MATERIAL FOR THIS EXERCISE START
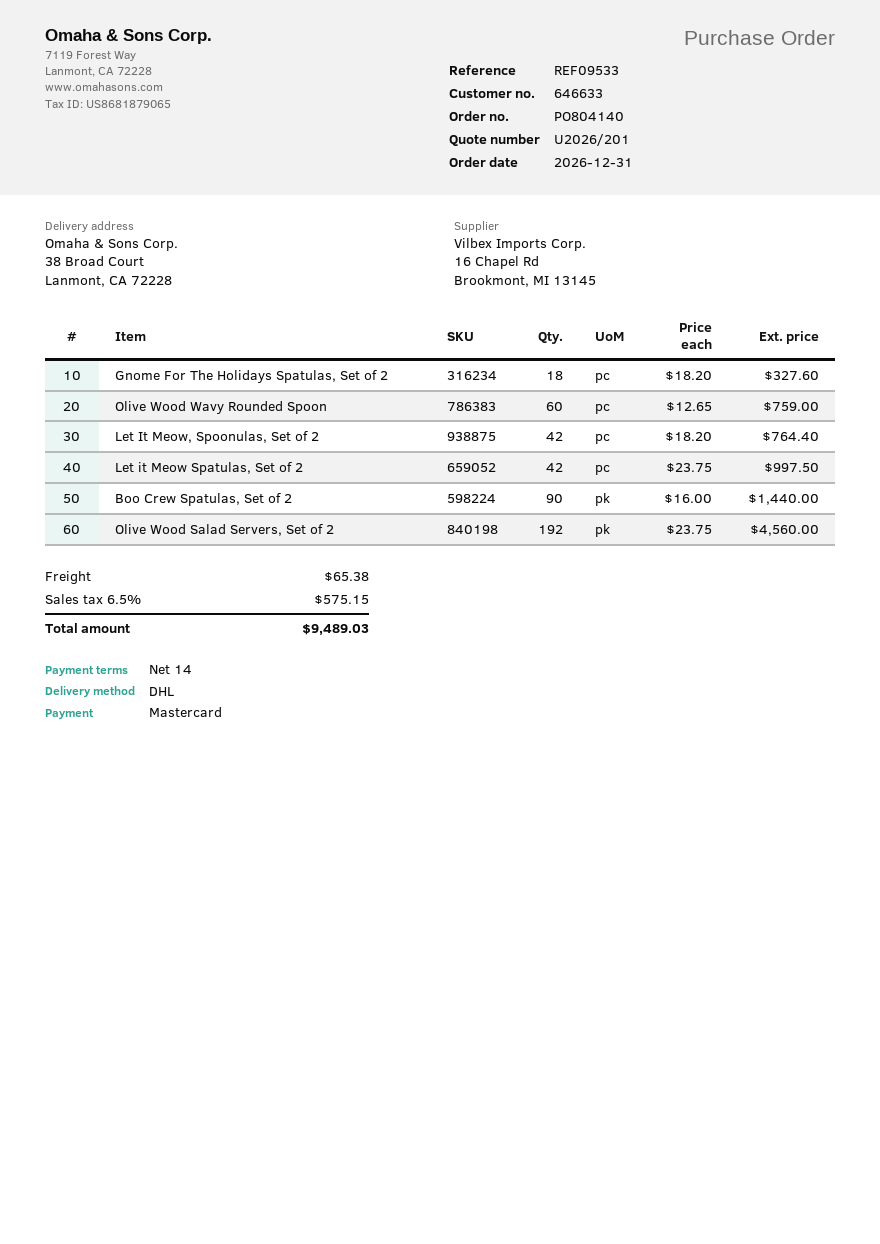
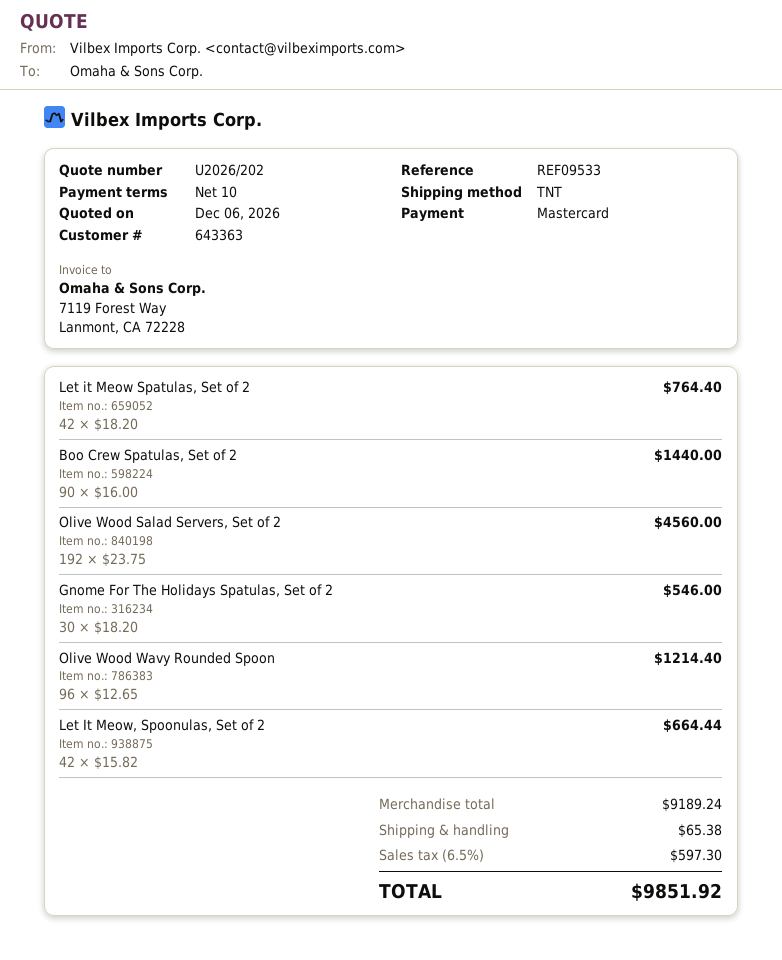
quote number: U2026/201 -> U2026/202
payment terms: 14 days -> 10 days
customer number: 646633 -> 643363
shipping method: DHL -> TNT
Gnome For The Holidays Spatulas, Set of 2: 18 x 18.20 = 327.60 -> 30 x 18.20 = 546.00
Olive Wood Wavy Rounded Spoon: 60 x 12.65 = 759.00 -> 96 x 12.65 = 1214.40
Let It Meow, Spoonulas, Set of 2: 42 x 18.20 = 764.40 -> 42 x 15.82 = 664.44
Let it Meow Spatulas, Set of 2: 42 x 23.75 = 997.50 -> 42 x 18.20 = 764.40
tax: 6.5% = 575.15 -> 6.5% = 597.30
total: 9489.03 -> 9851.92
MATERIAL FOR THIS EXERCISE END
MATERIAL FOR THIS EXERCISE START
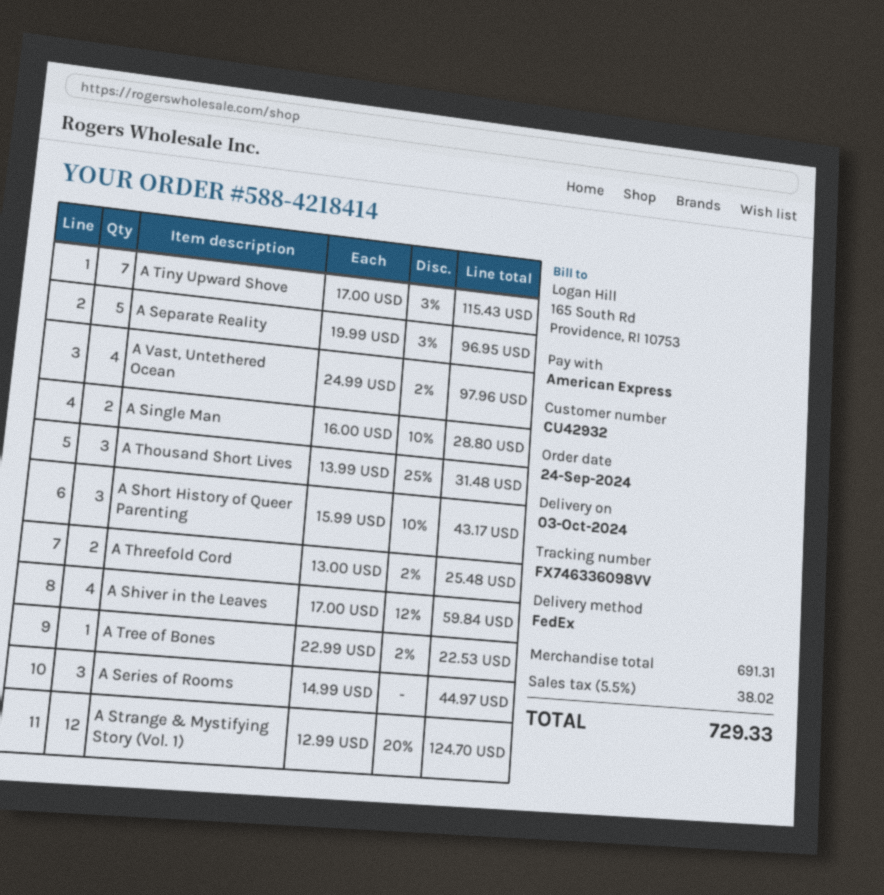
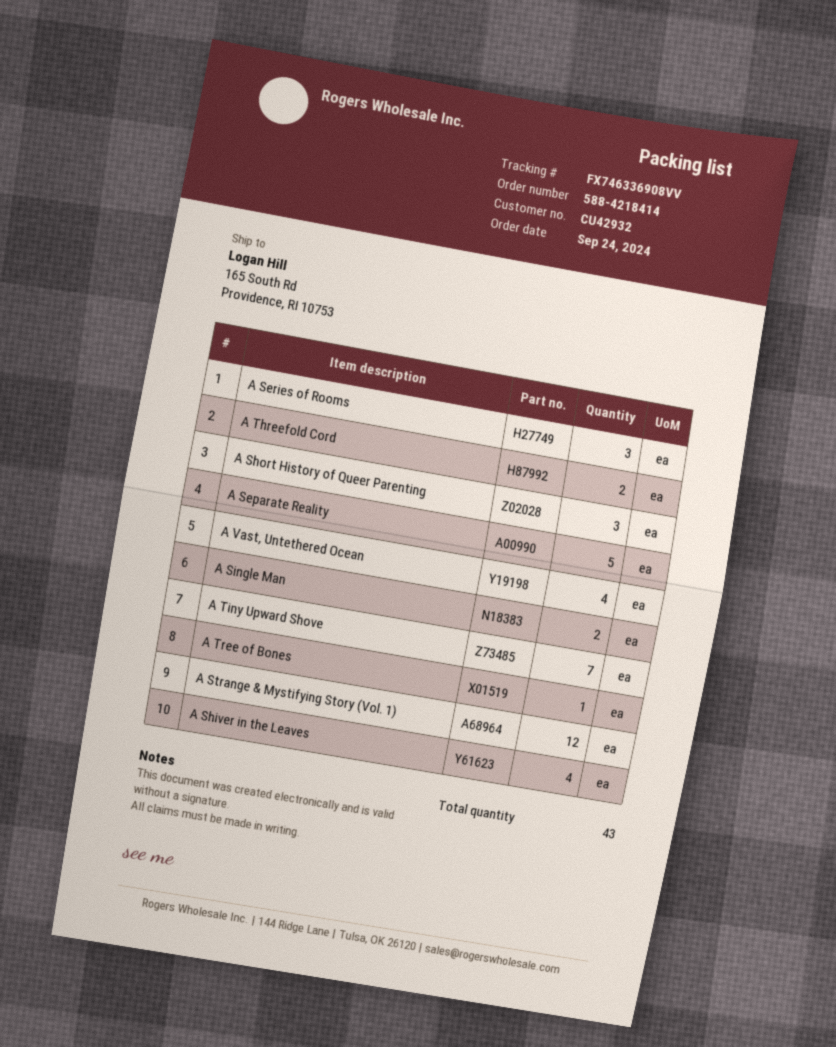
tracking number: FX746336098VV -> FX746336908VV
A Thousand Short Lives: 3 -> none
MATERIAL FOR THIS EXERCISE END
MATERIAL FOR THIS EXERCISE START
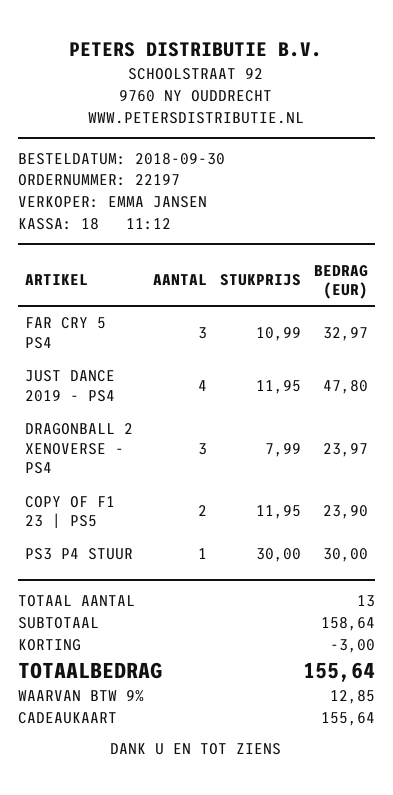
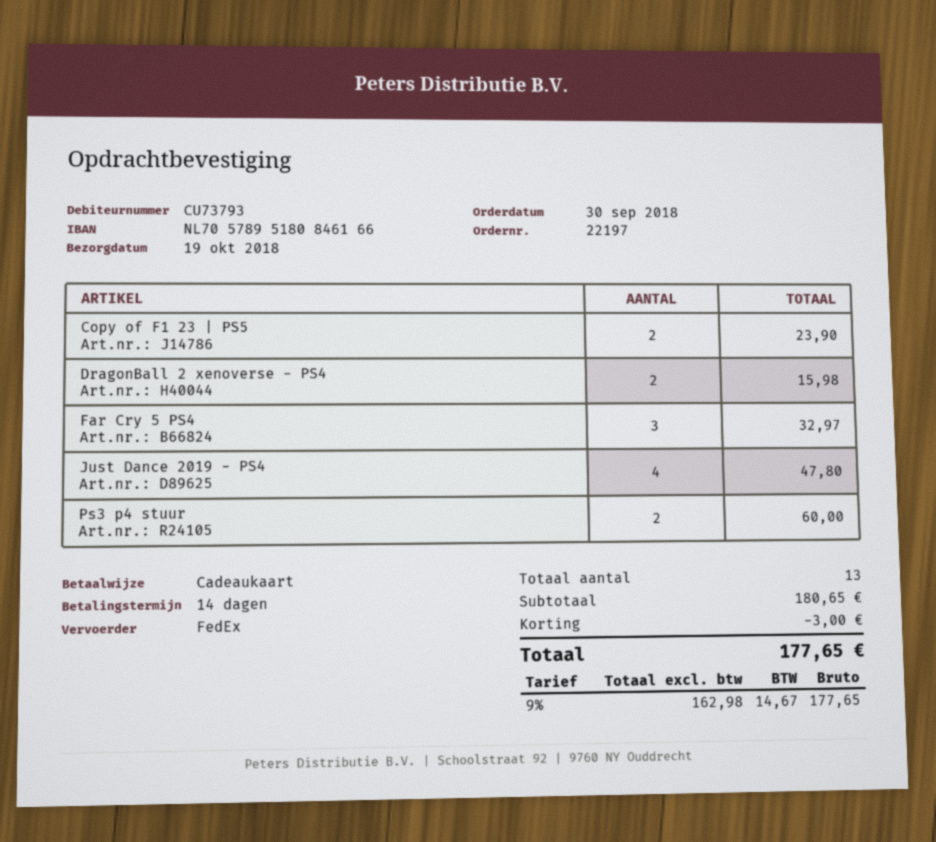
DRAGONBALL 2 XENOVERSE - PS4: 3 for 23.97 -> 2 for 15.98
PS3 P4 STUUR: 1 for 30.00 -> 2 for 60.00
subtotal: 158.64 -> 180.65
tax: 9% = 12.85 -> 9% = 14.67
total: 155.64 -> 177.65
MATERIAL FOR THIS EXERCISE END
▶ [YOUR TASK]: Among the entries above, copy exactly only the lines starting with the one containing "subtotal: 158.64 -> 180.65" and going through the one containing "total: 155.64 -> 177.65", both ends included.

▶ [TASK ANSWER]:
subtotal: 158.64 -> 180.65
tax: 9% = 12.85 -> 9% = 14.67
total: 155.64 -> 177.65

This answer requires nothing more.